Un aéroport sur une île volcanique battue par les vents

En règle générale, pas de quoi être inquiet. "L'arrivée est très jolie. Alors oui, c'est toujours un peu sportif", sourit la journaliste et écrivaine Françoise Laborde, grande habituée de l'île. "Parfois il arrive de ne pas pouvoir se poser, et là des déroutages se font sur l'île voisine de Porto Santo, située à une quarantaine de kilomètres de là.

La difficulté est qu'une fois déroutés là-bas, il y a encore moins de possibilité de se loger." "Il y a parfois quelques turbulences, c'est chahuté par les vents, mais pas plus que quand je me pose à Marseille", estime Ludovic, Madérien de naissance.

Madère n'est pas plus dangereux que d'autres aéroports", confirme Jean Serrat, consultant aéronautique pour BFMTV, "mais il a certaines particularités comme l'ancienne piste de Hong-Kong ou l'aéroport de Quito".

Ce qui est particulier, c'est la géographie de l'île tout d'abord. "Madère est une île volcanique, où pas grand-chose n'est plat", témoigne Ludovic. La piste est à flanc de relief, l'aéroport est en bord de mer".

La piste de l'aéeroport de Madère, entre colline et océan, vue sur Google Maps
La piste de l'aéeroport de Madère, entre colline et océan, vue sur Google Maps © Google

Et la difficulté ce sont aussi ces épisodes venteux, qui peuvent aller jusqu'à des vents cisaillants. "La piste est à flanc de montagne, en cas de phénomène venteux il peut y avoir des vents qui rebondissent sur la colline. Alors le vent n'est pas le même en début et en fin de piste", complète la journaliste, résidente de l'île à temps partiel.

Une limite maximale de force des vents à respecter

Contre ces fameux vents de travers ou cisaillants, la réglementation est claire. Pas de décollage ou d'atterrissage si "les vents moyens sur les deux dernières minutes dépassent les 35 km/h", relève Jean Serrat. Et en cas de remous, "il faut remettre les gaz", détaille Gérard Felzer pour BFM Business.

À très fort vent le pilote automatique décroche, c'est au pilote de prendre les décisions, de faire ses calculs mais il est entraîné pour ça. Le commandant de bord calcule en fonction des informations données par la tour."

L'ancien pilote Jean Serrat ne fait état d'aucune difficulté particulière lors des vols qu'il a pu effectuer vers Funchal, mais en relate les spécificités. "Sur ce terrain, il n'y a pas d'approche aux instruments. On arrive sur une balise à la pointe de l'île, à partir de là, c'est une approche à vue.

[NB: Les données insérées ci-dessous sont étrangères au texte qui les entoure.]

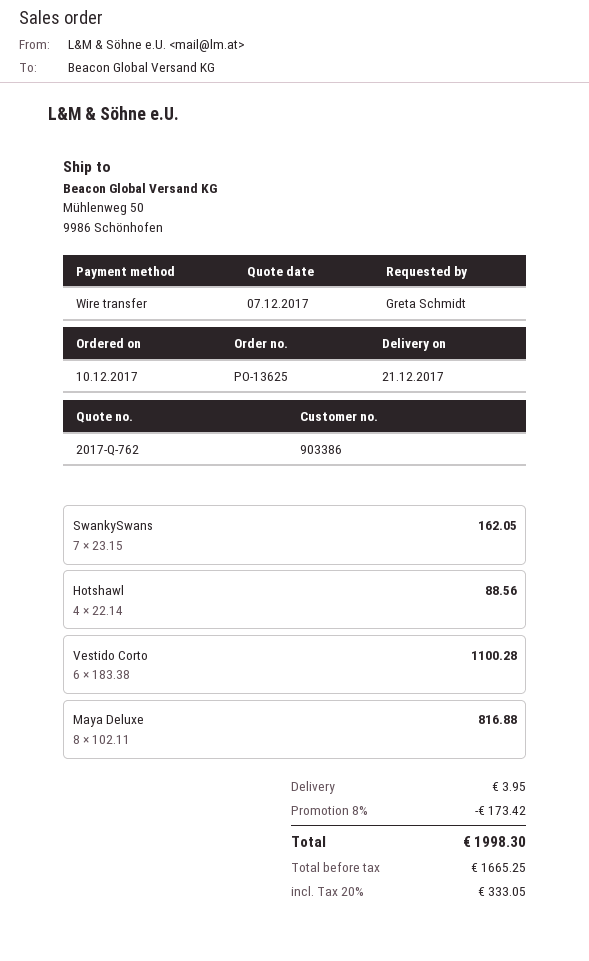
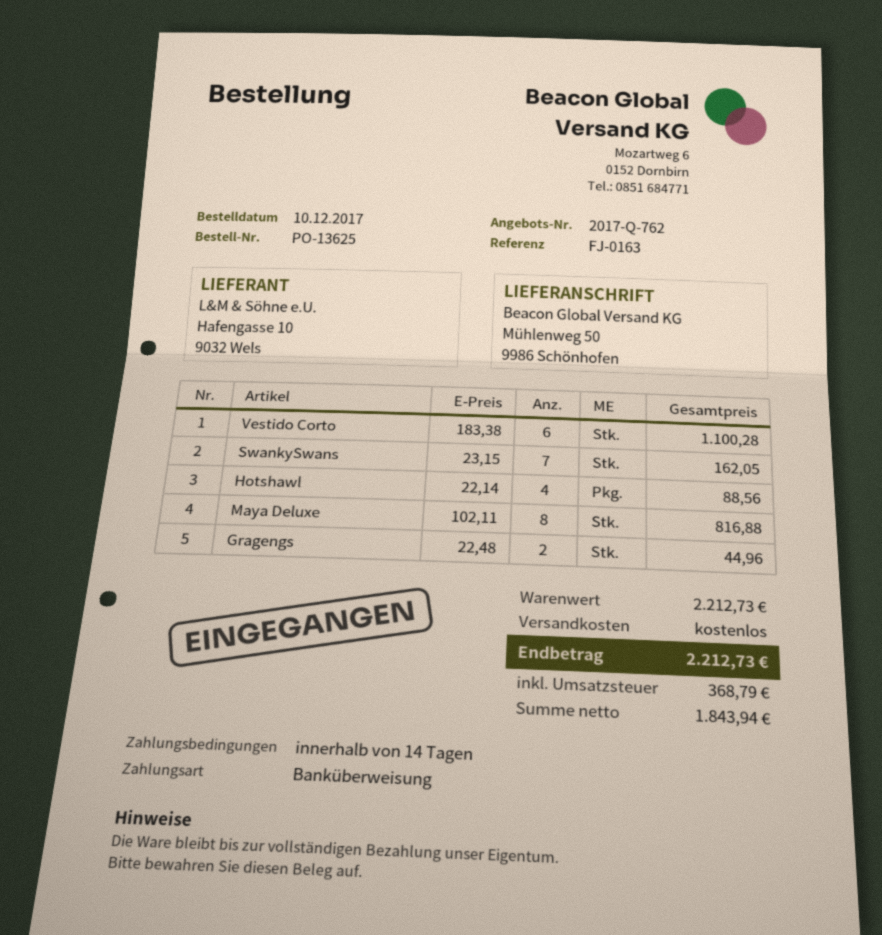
Gragengs: none -> 2 x 22.48 = 44.96
discount: 8% = 173.42 -> none
shipping: 3.95 -> 0.00
net: 1665.25 -> 1843.94
tax: 333.05 -> 368.79
total: 1998.30 -> 2212.73

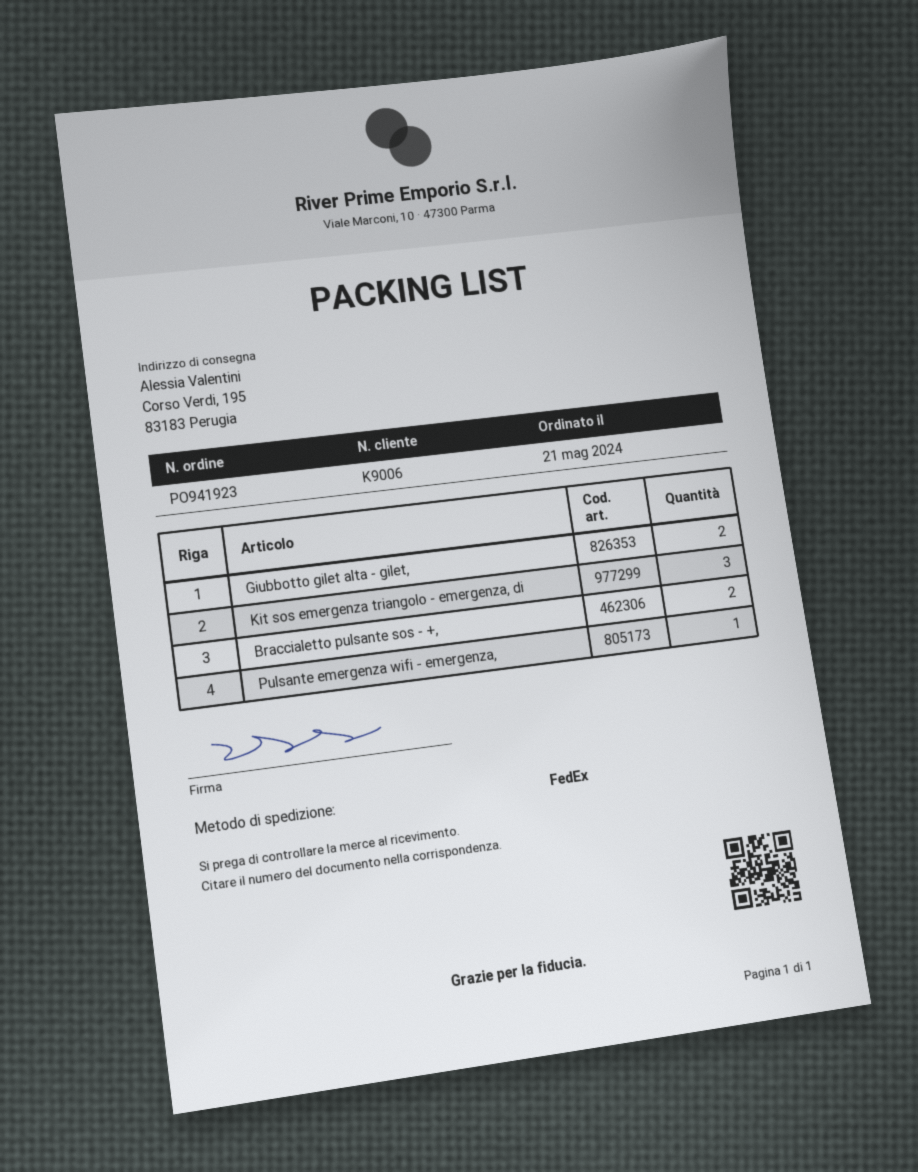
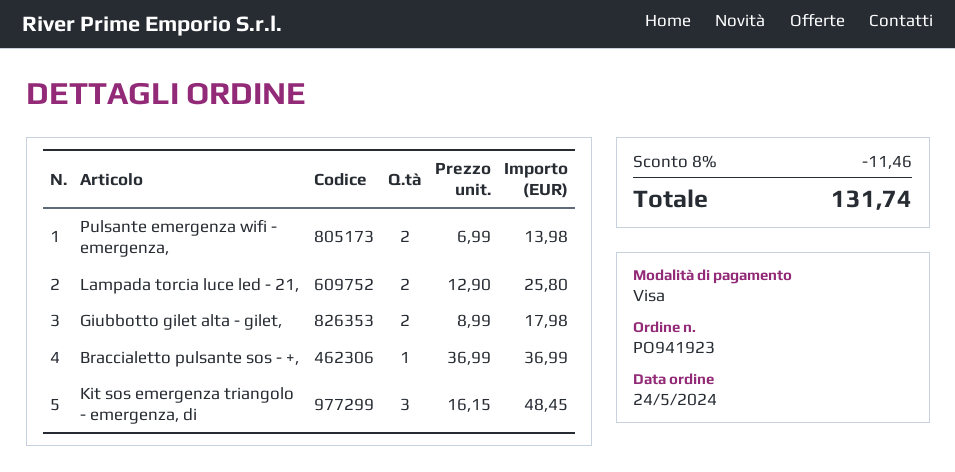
order date: 2024-05-21 -> 2024-05-24
Braccialetto pulsante sos - +,: 2 -> 1
Pulsante emergenza wifi - emergenza,: 1 -> 2
Lampada torcia luce led - 21,: none -> 2

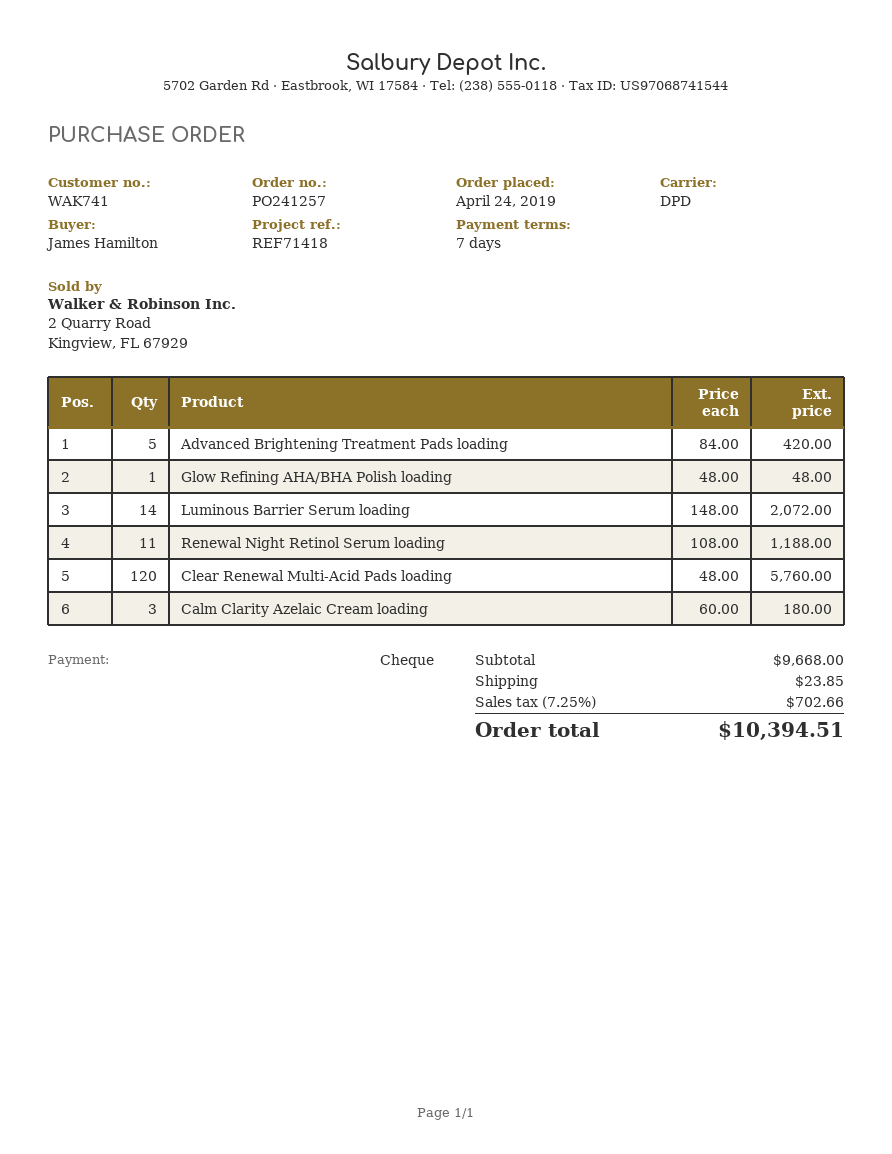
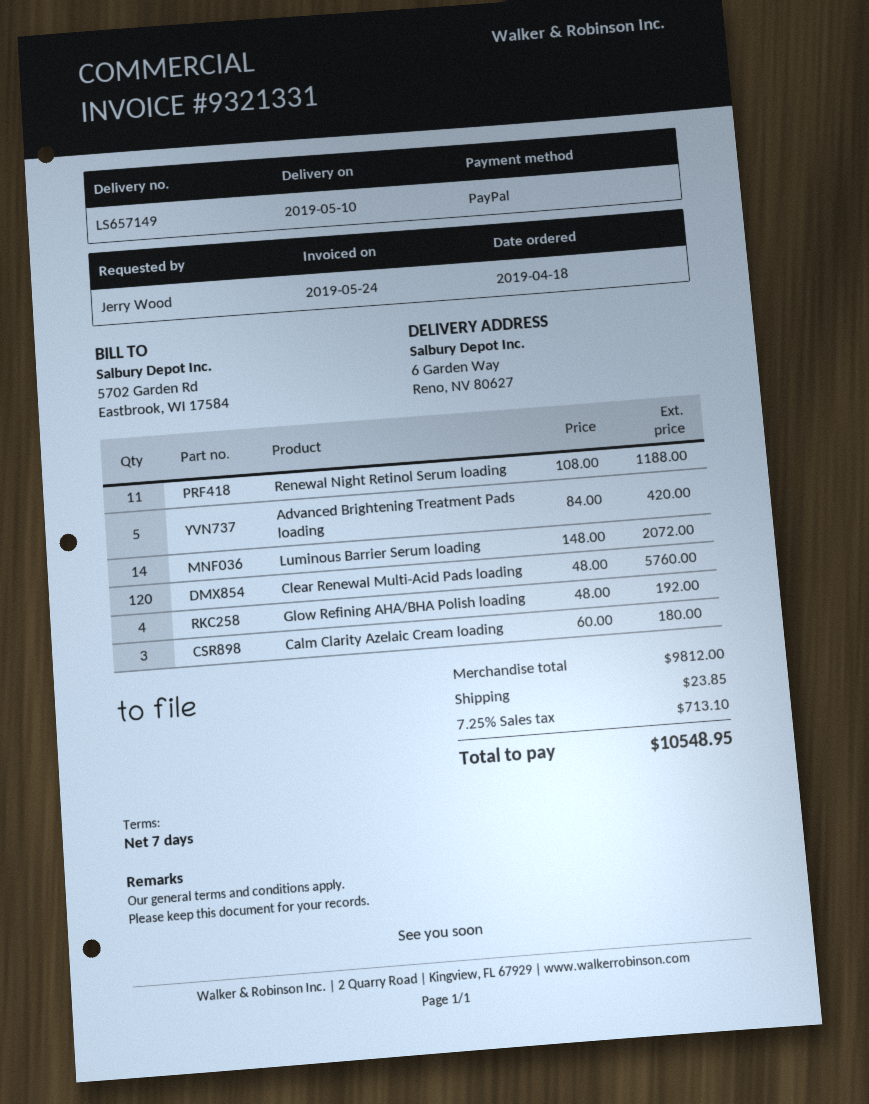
order date: 2019-04-24 -> 2019-04-18
ordered by: James Hamilton -> Jerry Wood
payment method: cheque -> PayPal
Glow Refining AHA/BHA Polish loading: 1 x 48.00 = 48.00 -> 4 x 48.00 = 192.00
subtotal: 9668.00 -> 9812.00
tax: 7.25% = 702.66 -> 7.25% = 713.10
total: 10394.51 -> 10548.95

C'est un pilotage standard sympa, comme dans un aéroclub". Certaines orientations du vent peuvent tout de même conduire à des atterrissages assez spectaculaires dits "en crabe".

Une certification est nécessaire pour atterrir à Madère

Toutefois, pour atterrir à Madère, être pilote ne suffit pas. Madère fait en effet partie des aéroports où le pilote doit s'être entrainé lors d'un vol sur place avec un instructeur ou avec un simulateur. Cette nécessaire certification tous les six mois pourrait expliquer les difficultés de certaines compagnies à affréter des avions de remplacement. En plus des créneaux à trouver pour atterrir et décoller dans un aéroport chargé en période touristique.

Aucun accident depuis 60 ans

Si touristes et pilotes sont si confiants, c'est aussi parce que la piste a subi de nettes améliorations. C'était avant, lorsque la piste était plus courte de 1300 m que l'arrivée se corsait. "Là, l'atterrissage était plus mouvementé. L'ancienne piste était beaucoup plus courte, et le freinage était important, on arrivait vraiment en bout de piste et on voyait la mer", se souvient Ludovic. Depuis l'extension de la piste gagnée sur la mer par des pilotis, il n'y a plus de freinage brutal.

Il n'y a pas eu non plus d'accident depuis 50 ans, les derniers remontent à 1977, où se sont successivement écrasés un Boeing 727 de la TAP, puis un Sud-Aviation SE 210 Caravelle de la SATA Genève. À part quelques atterrissages mouvementés, que les visiteurs et résidents se plaisent à observer depuis les collines en surplomb, rien de dramatique à signaler. Si ce n'est quelques montées d'adrénaline et épisodiquement des déroutages qui gâchent un peu les vacances.